What do Julius Caesar and 3D film technology have in common?  Not that much, to be honest.  But it is safe to say that 3D has finally conquered Hollywood for good this time.

First, some history.

The mostly abused gimmick was first commercially used in the 1950s in the exploitation film Bwana Devil (1952).  It attracted movie-goers with it’s novelty, though the tech had been around since the 1920s and would have been common if it hadn’t been for the Great Depression — yet another example of timing being everything. Great directors like Hitchcock experimented with the technique in the 50s, but interest slowly waned and by the 1960s Hollywood had gotten bored and moved on.

3D films had a resurgence just a decade or two later with the advent of newly developed techniques that can be seen in blockbusters like Jaws 3D (1983).
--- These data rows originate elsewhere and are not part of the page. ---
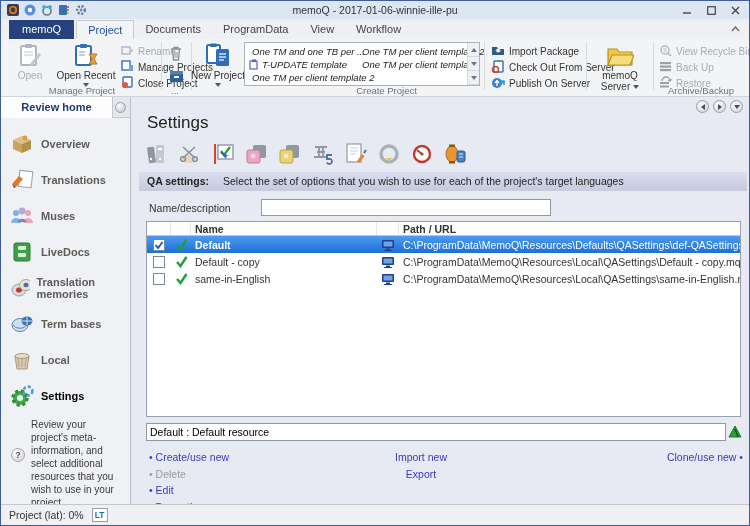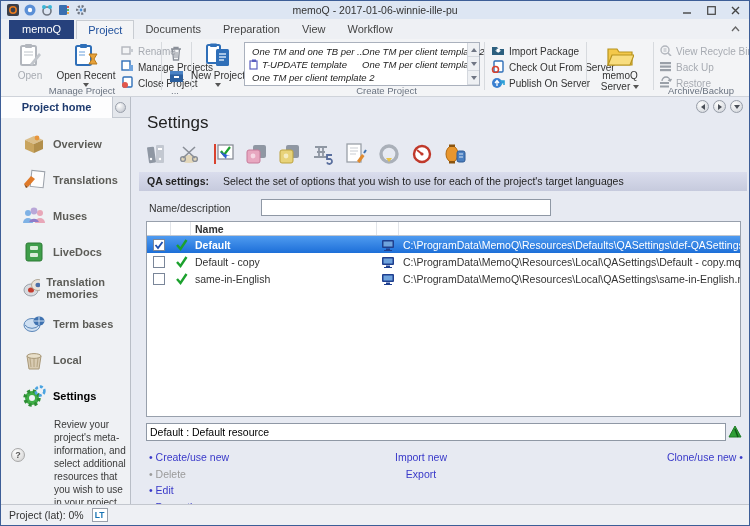--- a/index.html
+++ b/index.html
@@ -42,26 +42,26 @@
   .tri-up { width:0;height:0;border-left:3px solid transparent;border-right:3px solid transparent;border-bottom:4px solid #707684; }
   .tri-down { width:0;height:0;border-left:3px solid transparent;border-right:3px solid transparent;border-top:4px solid #707684; }
 
   
   .main { position:absolute; left:0; top:96px; width:100%; height:409px; }
   .sidebar { position:absolute; left:0; top:0; width:130px; height:100%; background:#eff1f4; border-right:1px solid #b9bec7; }
   .sb-header { position:relative; height:21px; background:#e4e7ec; border-bottom:1px solid #c3c8d0; }
   .sb-tab { position:absolute; left:0; top:0; width:112px; height:21px; background:#fdfdfe; border-right:1px solid #c3c8d0; font-weight:bold; color:#1e3a6e; font-size:11px; line-height:21px; text-align:center; }
   .sb-sphere { position:absolute; left:114px; top:5px; width:11px; height:11px; border-radius:50%; background:radial-gradient(circle at 35% 30%, #fff, #b9bec7); border:1px solid #9aa0ab; }
   .sb-items { padding-top:8px; }
-  .sb-item { display:flex; align-items:center; gap:6px; height:36px; padding-left:20px; cursor:pointer; }
+  .sb-item { display:flex; align-items:center; gap:6px; height:36px; padding-left:8px; cursor:pointer; }
   .sb-item .sb-lbl { font-size:11px; font-weight:bold; color:#5c5c57; }
   .sb-item.active .sb-lbl { color:#000; }
   .sb-help { display:flex; gap:5px; padding:4px 4px 0 30px; position:relative; }
   .sb-help .qmark { position:absolute; left:10px; top:34px; width:14px; height:14px; border-radius:50%; background:radial-gradient(circle at 35% 30%, #fff, #cfcfcf); border:1px solid #a8a8a8; font-size:9px; font-weight:bold; color:#555; text-align:center; line-height:13px; }
-  .sb-help .htxt { font-size:10px; color:#3a3a3a; line-height:13px; width:92px;margin-left:23px; }
+  .sb-help .htxt { font-size:10px; color:#3a3a3a; line-height:13px; width:92px; }
 
   .content { position:absolute; left:130px; top:0; width:620px; height:100%; background:#e7eaf2; }
   .navbtns { position:absolute; top:3px; right:8px; display:flex; gap:4px; }
   .navbtn { width:13px; height:13px; border-radius:50%; background:radial-gradient(circle at 35% 30%, #fdfdfd, #cdd1d8); border:1px solid #979da8; display:flex; align-items:center; justify-content:center; }
   .tri-l { width:0;height:0;border-top:3px solid transparent;border-bottom:3px solid transparent;border-right:4px solid #4a4f58; }
   .tri-r { width:0;height:0;border-top:3px solid transparent;border-bottom:3px solid transparent;border-left:4px solid #4a4f58; }
   .tri-d { width:0;height:0;border-left:3px solid transparent;border-right:3px solid transparent;border-top:4px solid #4a4f58; }
   .page-title { position:absolute; left:16px; top:16px; font-size:17px; color:#222; font-weight:normal; }
   .s-toolbar { position:absolute; left:13px; top:44px; display:flex; gap:5px; }
   .s-toolbar .tbtn { width:28px; height:26px; display:flex; align-items:center; justify-content:center; }
@@ -160,21 +160,21 @@
             <path d="M1 1 L8 8 M8 1 L1 8" stroke="#444" stroke-width="1.4"></path>
           </svg>
         </span>
     </div>
   </div>
 
   <div class="tabrow">
     <div class="tab apptab">memoQ</div>
     <div class="tab active">Project</div>
     <div class="tab">Documents</div>
-    <div class="tab">Preparation</div>
+    <div class="tab">ProgramData</div>
     <div class="tab">View</div>
     <div class="tab">Workflow</div>
     <div class="ribbon-collapse">
         <svg width="9" height="6">
           <path d="M1 5 L4.5 1 L8 5" fill="none" stroke="#666" stroke-width="1.3"></path>
         </svg>
       </div>
   </div>
 
   <div class="ribbon">
@@ -378,21 +378,21 @@
           </svg></span>
       <span>Restore</span>
     </div>
     <div class="glabel" style="left:654px;width:92px;">Archive/Backup</div>
   </div>
 
   <div class="main">
 
     <div class="sidebar">
       <div class="sb-header">
-        <span class="sb-tab">Project home</span>
+        <span class="sb-tab">Review home</span>
         <span class="sb-sphere"></span>
       </div>
       <div class="sb-items">
         <div class="sb-item">
           <svg width="26" height="24">
               <path d="M4 8 L13 4 L22 8 L13 12 Z" fill="#dbbf8a"></path>
               <path d="M4 8 V17 L13 21 V12 Z" fill="#c9a55f"></path>
               <path d="M22 8 V17 L13 21 V12 Z" fill="#b28f4b"></path>
               <circle cx="16" cy="6" r="2.4" fill="#e8963c"></circle>
             </svg>
@@ -567,20 +567,21 @@
         <label>Name/description</label>
         <input type="text" value="" style="">
       </div>
 
       <div class="qtable">
         <div class="trow head">
           <span class="c1"></span>
           <span class="c2"></span>
           <span class="c3">Name</span>
           <span class="c4"></span>
+          <span class="c5">Path / URL</span>
         </div>
 
         <div class="trow sel">
           <span class="c1">
               <span class="cb">
                 <svg width="10" height="10">
                   <path d="M1.5 5 l2.5 3 l4.5 -6" fill="none" stroke="#1f4fae" stroke-width="1.8"></path>
                 </svg>
               </span>
             </span>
Many 3D films focused on the final installment of trilogies (Movie, Movie II, and Movie 3D), further strengthening their reputation as cheap imitations of film (sequels are generally terrible, now combine that with cheap tech tricks — not impressive). The 70s and 80s saw more experimentation by filmmakers, but ultimately the tech crashed again despite the significant improvement in the technology.  There are many variables that must align perfectly for a tech to be adopted by Hollywood, all of which boil down to money. It needs to be practical for the theaters– 3D required special equipment; it needs to be “cheap” for the filmmaker — 3D was still quite expensive; audiences have to be willing to pay for it — they were tired of the cheap blue & red glasses.  The tech had to become cheaper and more “user friendly” for it to stick around.
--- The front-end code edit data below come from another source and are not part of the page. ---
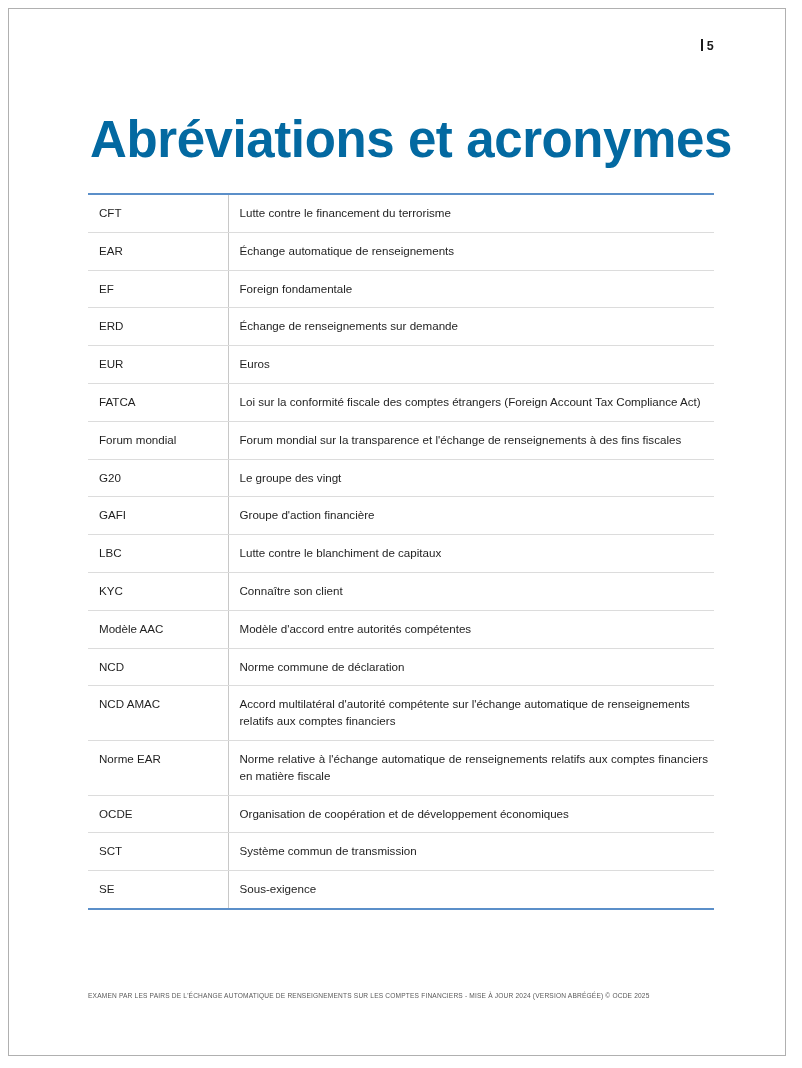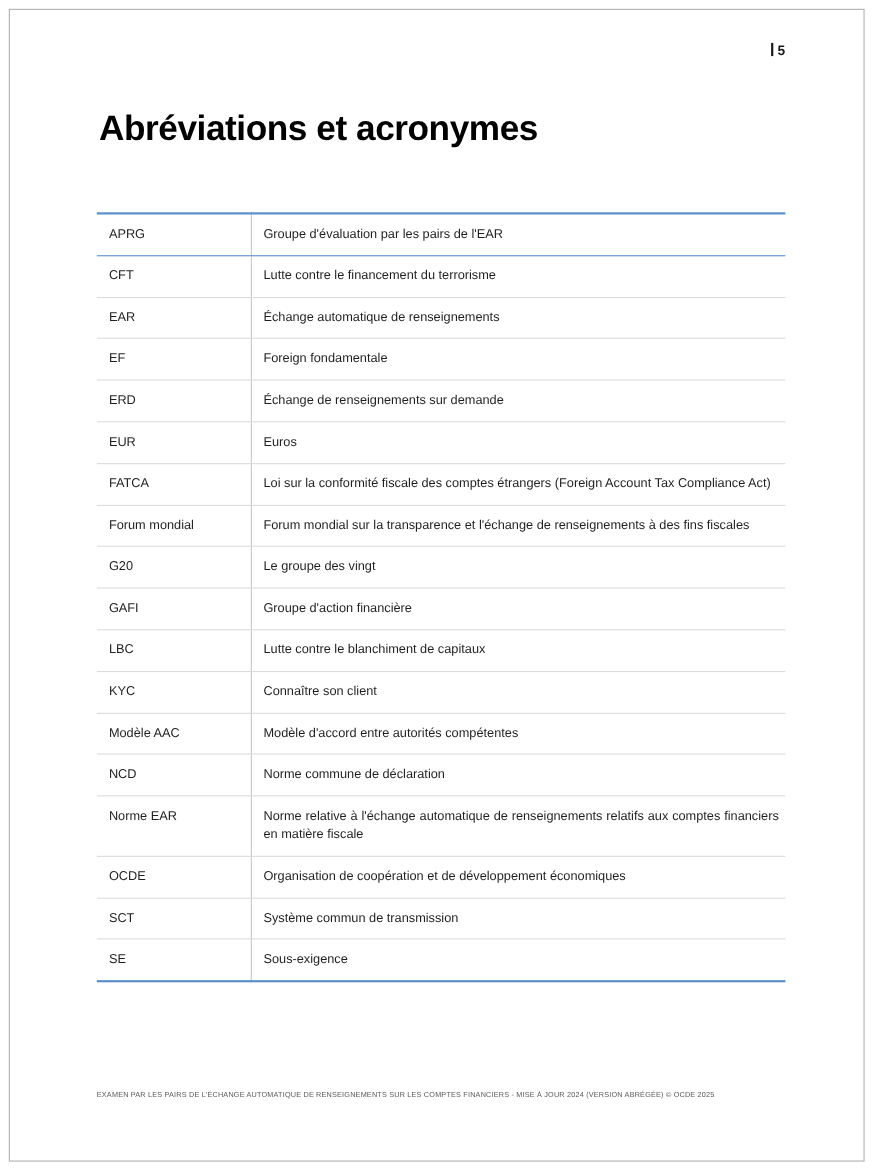--- a/index.html
+++ b/index.html
@@ -59,23 +59,23 @@
     background: #1a1a1a;
     position: relative;
     top: 1px;
   }
 
   
   .doc-title {
     position: absolute;
     left: 90px;
     top: 78px;
-    font-size: 32px;
+    font-size: 51px;
     font-weight: bold;
-    color: #000000;
+    color: #0369a1;
     letter-spacing: -0.4px;
     line-height: 1.1;
     white-space: nowrap;
   }
 
   
   .abbr-table-wrap {
     position: absolute;
     left: 88px;
     top: 193px;
@@ -152,24 +152,20 @@
 
     <h1 class="doc-title">Abréviations et acronymes</h1>
 
     <div class="abbr-table-wrap">
       <table class="abbr-table">
         <colgroup>
           <col class="c-term">
           <col class="c-def">
         </colgroup>
         <tbody>
-            <tr class="accent-under">
-              <td class="term">APRG</td>
-              <td class="def">Groupe d'évaluation par les pairs de l'EAR</td>
-            </tr>
             <tr>
               <td class="term">CFT</td>
               <td class="def">Lutte contre le financement du terrorisme</td>
             </tr>
             <tr>
               <td class="term">EAR</td>
               <td class="def">Échange automatique de renseignements</td>
             </tr>
             <tr>
               <td class="term">EF</td>
@@ -207,20 +203,24 @@
               <td class="term">KYC</td>
               <td class="def">Connaître son client</td>
             </tr>
             <tr>
               <td class="term">Modèle AAC</td>
               <td class="def">Modèle d'accord entre autorités compétentes</td>
             </tr>
             <tr>
               <td class="term">NCD</td>
               <td class="def">Norme commune de déclaration</td>
+            </tr>
+            <tr>
+              <td class="term">NCD AMAC</td>
+              <td class="def">Accord multilatéral d'autorité compétente sur l'échange automatique de renseignements relatifs aux comptes financiers</td>
             </tr>
             <tr>
               <td class="term">Norme EAR</td>
               <td class="def justify">Norme relative à l'échange automatique de renseignements relatifs aux comptes financiers en matière fiscale</td>
             </tr>
             <tr>
               <td class="term">OCDE</td>
               <td class="def">Organisation de coopération et de développement économiques</td>
             </tr>
             <tr>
thanks to http://www.swell3d.com/2008/07/bulk-ordering-3d-glasses.html

Remember these?

By the time the 1990s rolled around, IMAX theaters were showing a large number of documentaries in 3D, like those films about the Titanic by James Cameron.  I was a small child in the 90s, and I distinctly remember being terrified of some very large ballerinas I saw at the Science Center IMAX theater in 3D. These sorts of educational films were fairly common in my town, and I expect across the country.
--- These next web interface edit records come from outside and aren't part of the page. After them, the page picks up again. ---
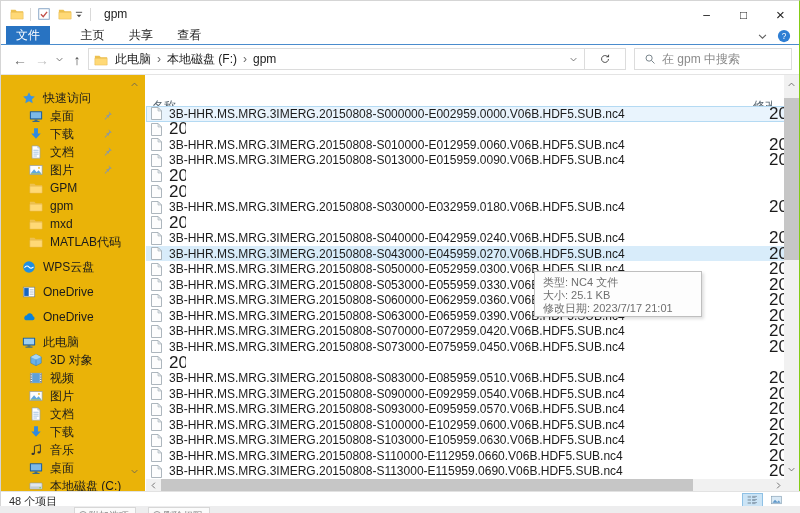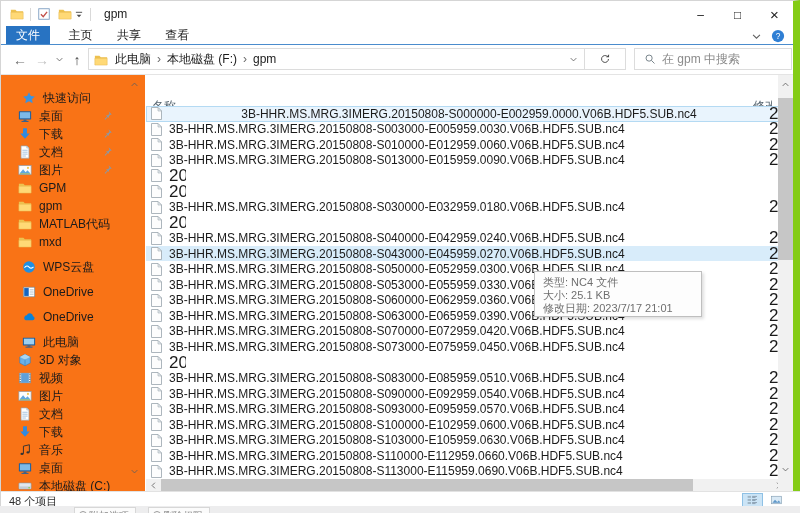--- a/index.html
+++ b/index.html
@@ -2,39 +2,39 @@
 <html><head>
 <meta charset="utf-8">
 <style>
   html,body{margin:0;padding:0;}
   body{
     width:800px;height:513px;position:relative;overflow:hidden;
     font-family:"Liberation Sans","DejaVu Sans",sans-serif;
     background:#ffffff;color:#1b1b1b;
     -webkit-font-smoothing:antialiased;
   }
-  .window{position:absolute;inset:0;background:#fff;border-left:1px solid #d5d5d5;border-right:7px solid #84cc16;border-top:1px solid #d5d5d5;box-sizing:border-box;}
+  .window{position:absolute;inset:0;background:#fff;border-left:1px solid #d5d5d5;border-right:1px solid #84cc16;border-top:1px solid #d5d5d5;box-sizing:border-box;}
   svg{display:block;}
 
   
   .titlebar{position:absolute;left:0;top:0;right:0;height:26px;background:#fff;}
   .qat{position:absolute;left:9px;top:5px;display:flex;align-items:center;height:16px;}
   .qat .ic{width:14px;height:14px;}
   .qat .sep{width:1px;height:13px;background:#d9d9d9;margin:0 6px;}
   .qat .gapi{margin-right:7px;}
   .qat-drop{width:10px;height:10px;margin-left:2px;}
   .win-title{font-size:12px;color:#1b1b1b;margin-left:7px;}
   .win-controls{position:absolute;right:0;top:0;display:flex;height:27px;}
   .win-btn{width:37px;height:27px;display:flex;align-items:center;justify-content:center;font-size:12px;color:#222;cursor:default;}
   .win-btn.close{font-size:15px;}
 
   
   .tabrow{position:absolute;left:0;top:25px;right:0;height:18px;border-bottom:1px solid #4a8ccd;background:#fff;}
   .tab{display:inline-block;font-size:12px;line-height:18px;padding:0 10px;color:#1b1b1b;vertical-align:top;}
-  .tab.file{background:#2873c2;color:#fff;margin-left:5px;margin-right:4px;}
+  .tab.file{background:#2873c2;color:#fff;margin-left:5px;margin-right:16px;}
   .ribbon-right{position:absolute;right:8px;top:28px;display:flex;align-items:center;gap:9px;}
   .ribbon-right .chev{width:11px;height:11px;}
   .ribbon-right .help{width:14px;height:14px;}
 
   
   .toolbar{position:absolute;left:0;top:44px;right:0;height:29px;border-bottom:1px solid #e4e4e4;background:#fff;}
   .navbtn{position:absolute;top:0;height:29px;display:flex;align-items:center;justify-content:center;font-size:14px;}
   .nav-back{left:8px;width:22px;color:#6d6d6d;}
   .nav-fwd{left:31px;width:20px;color:#c3c3c3;}
   .nav-chev{left:51px;width:14px;}
@@ -47,39 +47,39 @@
   .addr-spacer{flex:1;}
   .addr-drop{width:22px;display:flex;justify-content:center;}
   .addr-drop svg{width:9px;height:9px;}
   .refreshbtn{position:absolute;left:583px;top:3px;width:42px;height:22px;border:1px solid #dcdcdc;box-sizing:border-box;display:flex;align-items:center;justify-content:center;background:#fff;}
   .refreshbtn svg{width:12px;height:12px;}
   .searchbox{position:absolute;left:633px;top:3px;width:158px;height:22px;border:1px solid #dcdcdc;box-sizing:border-box;display:flex;align-items:center;background:#fff;}
   .searchbox svg{width:12px;height:12px;margin:0 6px 0 9px;}
   .search-ph{font-size:12px;color:#8b8b8b;white-space:nowrap;}
 
   
-  .sidebar{position:absolute;left:0;top:74px;width:144px;height:416px;overflow:hidden;padding-top:14px;box-sizing:border-box;background:#f97316;}
+  .sidebar{position:absolute;left:0;top:74px;width:144px;height:416px;overflow:hidden;padding-top:14px;box-sizing:border-box;background:#eab308;}
   .side-item{height:18px;display:flex;align-items:center;font-size:12px;color:#1b1b1b;position:relative;white-space:nowrap;}
   .side-item.lvl0{padding-left:21px;}
-  .side-item.lvl1{padding-left:17px;}
+  .side-item.lvl1{padding-left:28px;}
   .side-item.gap{margin-top:7px;}
   .sicon{width:14px;height:14px;margin-right:7px;flex:none;}
   .sicon svg{width:14px;height:14px;}
   .pin{position:absolute;left:101px;top:3px;width:11px;height:11px;}
   .pin svg{width:11px;height:11px;}
   .side-up,.side-down{position:absolute;width:12px;height:10px;left:129px;}
   .side-up{top:79px;} .side-down{top:466px;}
 
   
   .colheaders{position:absolute;left:145px;top:90px;width:640px;height:31px;background:#fff;}
   .col-name{position:absolute;left:6px;top:0;line-height:31px;font-size:12px;color:#55646f;}
   .col-mod{position:absolute;left:607px;top:0;width:19px;line-height:31px;font-size:12px;color:#55646f;overflow:hidden;white-space:nowrap;}
   .file-list{position:absolute;left:145px;top:105px;width:640px;height:373px;overflow:hidden;}
   .frow{height:15.55px;display:flex;align-items:center;white-space:nowrap;box-sizing:border-box;}
-  .frow.sel{background:#e9f4fd;outline:1px solid #b4daf3;outline-offset:-1px;text-align:center;}
+  .frow.sel{background:#e9f4fd;outline:1px solid #b4daf3;outline-offset:-1px;}
   .frow.hov{background:#d8ecfa;}
   .ficon{width:11px;height:13px;margin:0 7px 0 5px;flex:none;}
   .ficon svg{width:11px;height:13px;}
   .fname{font-size:12px;color:#1b1b1b;flex:1;overflow:hidden;}
   .fdate{font-size:17px;color:#1b1b1b;width:17px;overflow:hidden;flex:none;}
 
   
   .vscroll{position:absolute;right:0;top:74px;width:15px;height:404px;background:#f1f1f1;}
   .vs-up,.vs-down{position:absolute;left:1px;width:13px;height:13px;display:flex;align-items:center;justify-content:center;}
   .vs-up{top:3px;} .vs-down{bottom:3px;}
@@ -318,30 +318,30 @@
         </span>
         <span>gpm</span>
       </div>
       <div class="side-item lvl1">
         <span class="sicon">
           <svg viewBox="0 0 16 16">
             <path d="M1 3.2h5.2L7.8 4.8H15v9H1z" fill="#eec14f"></path>
             <path d="M1 6h14v7.8H1z" fill="#ffd976" stroke="#e3b64f" stroke-width="0.5"></path>
           </svg>
         </span>
-        <span>MATLAB代码</span>
+        <span>mxd</span>
       </div>
       <div class="side-item lvl1">
         <span class="sicon">
           <svg viewBox="0 0 16 16">
             <path d="M1 3.2h5.2L7.8 4.8H15v9H1z" fill="#eec14f"></path>
             <path d="M1 6h14v7.8H1z" fill="#ffd976" stroke="#e3b64f" stroke-width="0.5"></path>
           </svg>
         </span>
-        <span>mxd</span>
+        <span>MATLAB代码</span>
       </div>
       <div class="side-item lvl0 gap">
         <span class="sicon">
           <svg viewBox="0 0 16 16">
             <circle cx="8" cy="8" r="6.6" fill="#1e8fe3"></circle>
             <path d="M2.8 8.8c1.8-2.4 3.8-2.4 5.3-.7 1.5 1.7 3.5 1.5 5-.2" stroke="#fff" stroke-width="1.2" fill="none"></path>
           </svg>
         </span>
         <span>WPS云盘</span>
       </div>
@@ -499,21 +499,20 @@
         <span class="fname">3B-HHR.MS.MRG.3IMERG.20150808-S000000-E002959.0000.V06B.HDF5.SUB.nc4</span>
         <span class="fdate">20</span>
       </div>
       <div class="frow">
         <span class="ficon">
           <svg viewBox="0 0 11 13">
             <path d="M0.5 0.5h6.5l3.5 3.5v8.5h-10z" fill="#fdfdfd" stroke="#a4aeb6" stroke-width="0.9"></path>
             <path d="M7 0.5L10.5 4H7z" fill="#e3e9ed" stroke="#a4aeb6" stroke-width="0.6"></path>
           </svg>
         </span>
-        <span class="fname">3B-HHR.MS.MRG.3IMERG.20150808-S003000-E005959.0030.V06B.HDF5.SUB.nc4</span>
         <span class="fdate">20</span>
       </div>
       <div class="frow">
         <span class="ficon">
           <svg viewBox="0 0 11 13">
             <path d="M0.5 0.5h6.5l3.5 3.5v8.5h-10z" fill="#fdfdfd" stroke="#a4aeb6" stroke-width="0.9"></path>
             <path d="M7 0.5L10.5 4H7z" fill="#e3e9ed" stroke="#a4aeb6" stroke-width="0.6"></path>
           </svg>
         </span>
         <span class="fname">3B-HHR.MS.MRG.3IMERG.20150808-S010000-E012959.0060.V06B.HDF5.SUB.nc4</span>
Slowly, 3D started being applied to children’s movies as well, like The Adventures of Shark Boy and Lava Girl in 3D (2005) or Polar Express (2004). Studios began noticing that 3D was profitable around this time (early 2000s).  The glasses were changing and audiences were more accepting of the new edition 3D spectacles.

Then came the 3D movie to change everyone’s (read:my) attitude toward 3D films: Avatar (2009). The 3D effects added to the story and brought the film to life, rather than being distracting and annoying. In fact, the effects worked so seamlessly that they became the main strength of the film.  The internet and all forms of media were abuzz about how formulaic the plot was and how familiar the characters were (in a bad way).  The effects far outperformed most other aspects of the film. Here are some clips and a trailer you might find entertaining.  I was hoping to illustrate the epicness of the film with some shots of avatars flying on the backs of dragons, but I sadly couldn’t find exactly what I wanted.

Check out the dragon!

Trailer

Mute this and ignore the Train Your Dragon shots….

So, it was no coincidence that James Cameron directed Avatar. He had been perfecting his art for several decades by the time the Avatar project started.  It’s equally unsurprising that the 2D version of the film was completely unimpressive. As you can see from the few clips above, the 2D version looks pretty fake and 100% computer generated.

Since then, there has been a fairly steady stream of 3D flicks.  Summer 2012 has seen quite an influx of 3D movies itself. One weekend in my neck of the woods, more than half of a chain cinema’s films were 3D including MIB 3D (third of a series), Brave 3D, and Avengers 3D.

Brave Trailer

MIB 3D Trailer

There are a couple patterns that I noticed lately.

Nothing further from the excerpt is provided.